>Finance Minister P. Chidambaram’s decision to hike the excise duty on cigarette comes with full knowledge that while most smokers will grumble when manufacturers inevitably raise prices, they will have no choice but to do so with a cigarette in hand.

The hike is targeted at middle-to-high-end brands: only cigarettes exceeding a length of 65 mm will attract the 18 per cent hike in excise duty. So while Wills Navy Cut and Four Square will cost more, budget smokes like Cavenders will escape a price hike.

Tobacco titans like ITC and Godfrey Philips are unlikely to be worried at the prospect of their revenues being eroded by the hike in prices too.

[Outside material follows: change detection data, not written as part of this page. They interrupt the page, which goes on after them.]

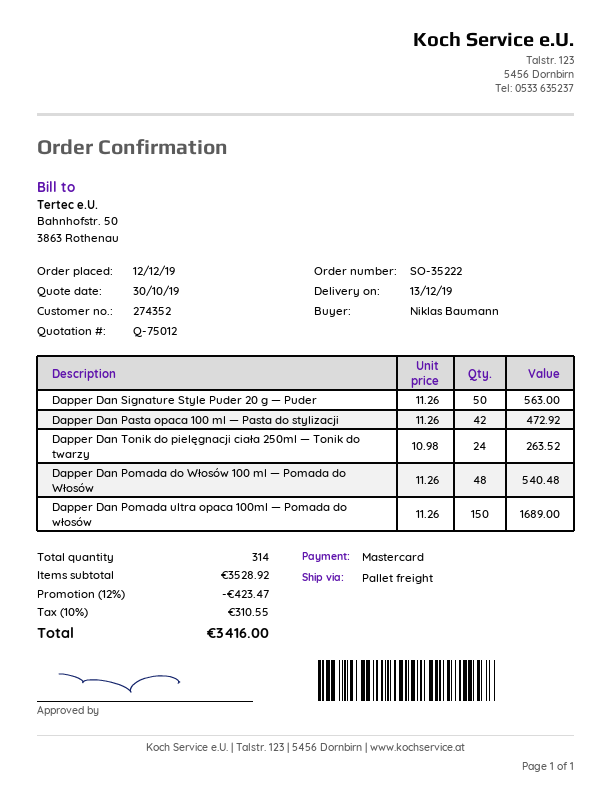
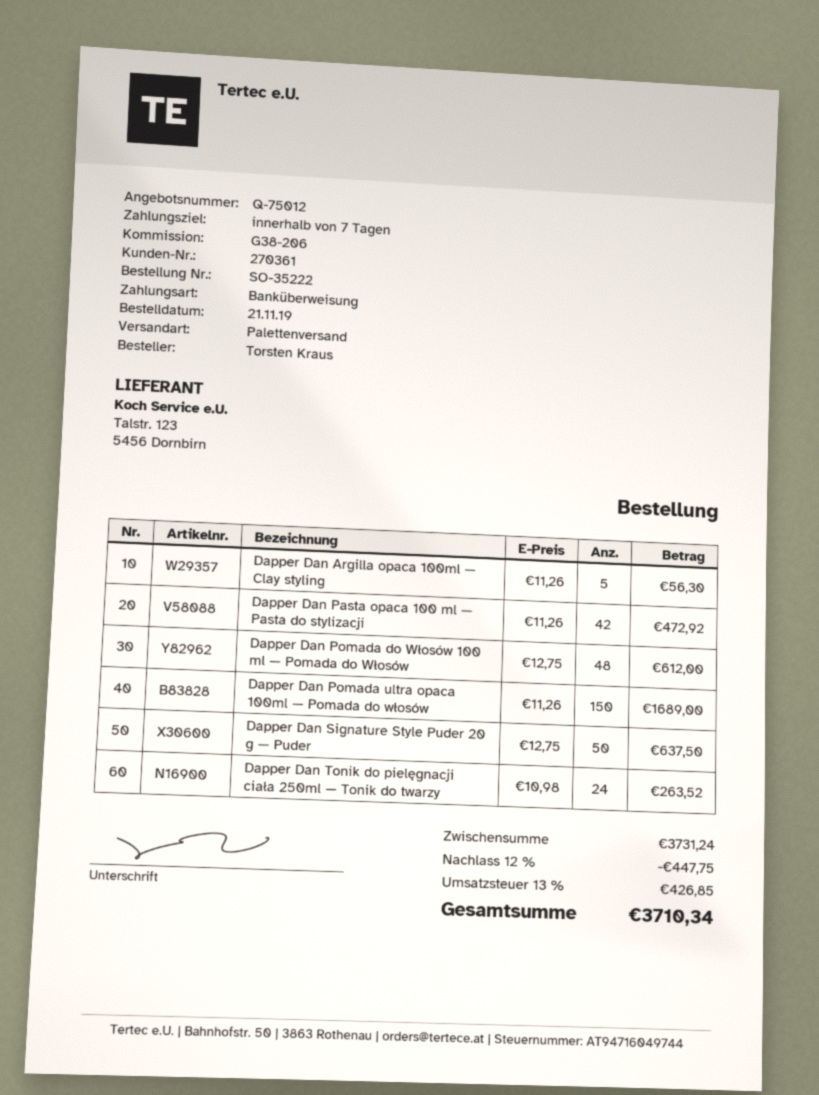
order date: 2019-12-12 -> 2019-11-21
customer number: 274352 -> 270361
ordered by: Niklas Baumann -> Torsten Kraus
payment method: Mastercard -> bank transfer
Dapper Dan Signature Style Puder 20 g — Puder: 50 x 11.26 = 563.00 -> 50 x 12.75 = 637.50
Dapper Dan Pomada do Włosów 100 ml — Pomada do Włosów: 48 x 11.26 = 540.48 -> 48 x 12.75 = 612.00
Dapper Dan Argilla opaca 100ml — Clay styling: none -> 5 x 11.26 = 56.30
subtotal: 3528.92 -> 3731.24
discount: 12% = 423.47 -> 12% = 447.75
tax: 10% = 310.55 -> 13% = 426.85
total: 3416.00 -> 3710.34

Excise duty on cigarettes has been hiked — or the duty structure tweaked — three times in the past five years, with 2011-12 being the only exception. But the cost of a packet of cigarettes has been rising year-on-year, as manufacturers factored in the increasing input costs besides taxation issues.

But neither sales nor the profits of the cigarette behemoths have been dented too much. To illustrate this, consider FY2010-11, when then Finance Minister Pranab Mukherjee had lowered the excise duty on cigarettes shorter than 60 mm, but raised it by over 10 per cent for sticks that were longer in length.

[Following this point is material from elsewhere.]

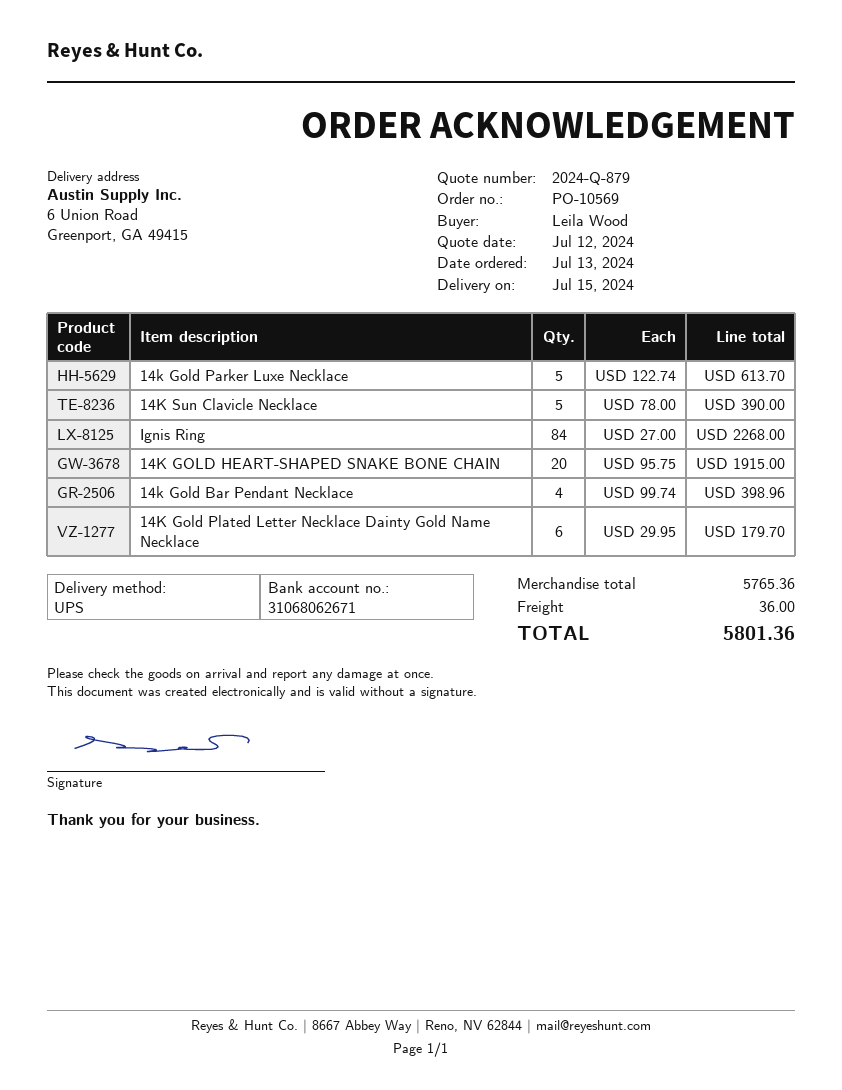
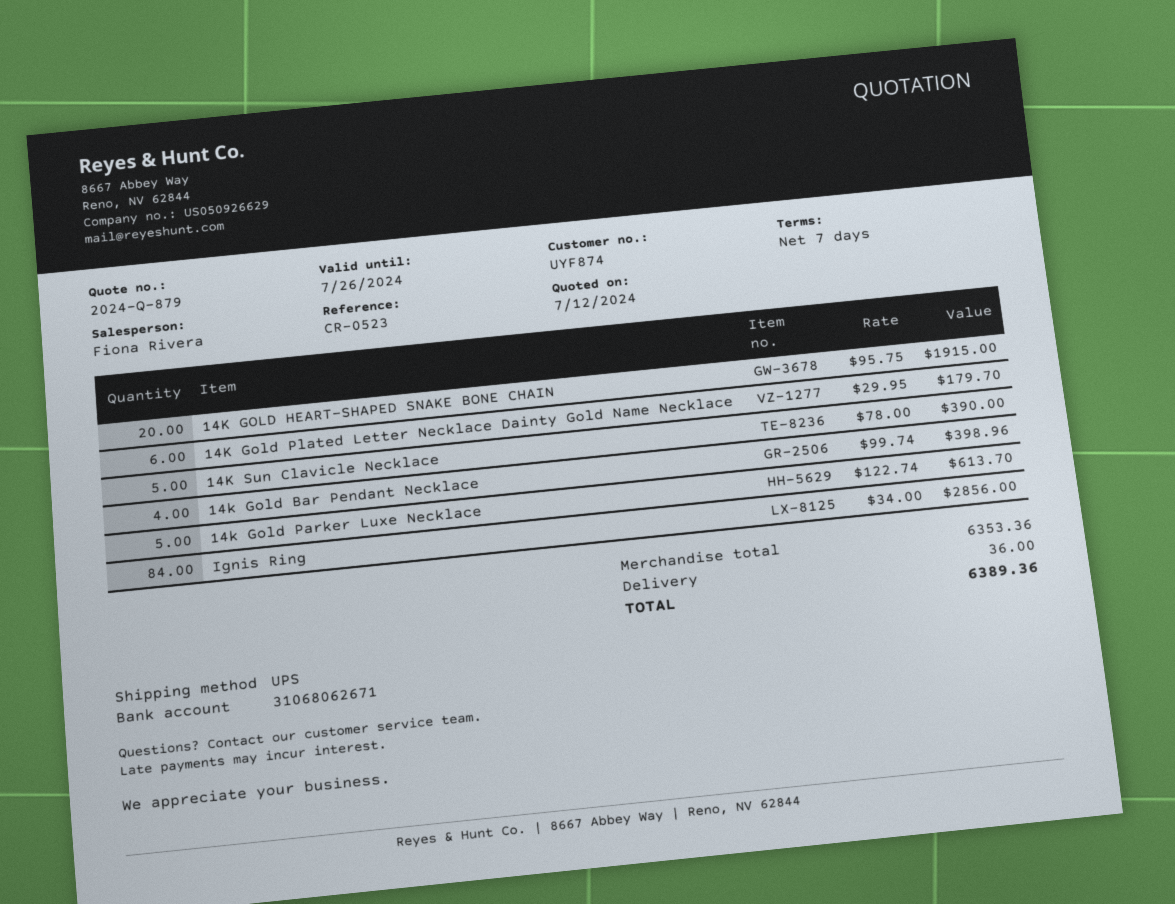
Ignis Ring: 84 x 27.00 = 2268.00 -> 84 x 34.00 = 2856.00
subtotal: 5765.36 -> 6353.36
total: 5801.36 -> 6389.36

Despite the subsequent hike in prices, ITC was able to post a 12.6 per cent rise in revenues from its cigarette business during the year, while Godfrey Philips reported a 17.2 per cent and VST a 24.1 per cent jump.

And despite a higher outgo on excise duty, ITC reported a 16 per cent growth in net sales, while Godfrey Philips and VST posted a 15.8 per cent and 22.5 per cent rise, respectively.

And in 2011-12, a year in which companies were spared a hike in excise — but consumers were subjected to an increase in the price of a pack of smokes — ITC’s net sales rose 17.2 per cent, whereas Godfrey Philips registered a 16.9 per cent and VST a 17.6 per cent improvement.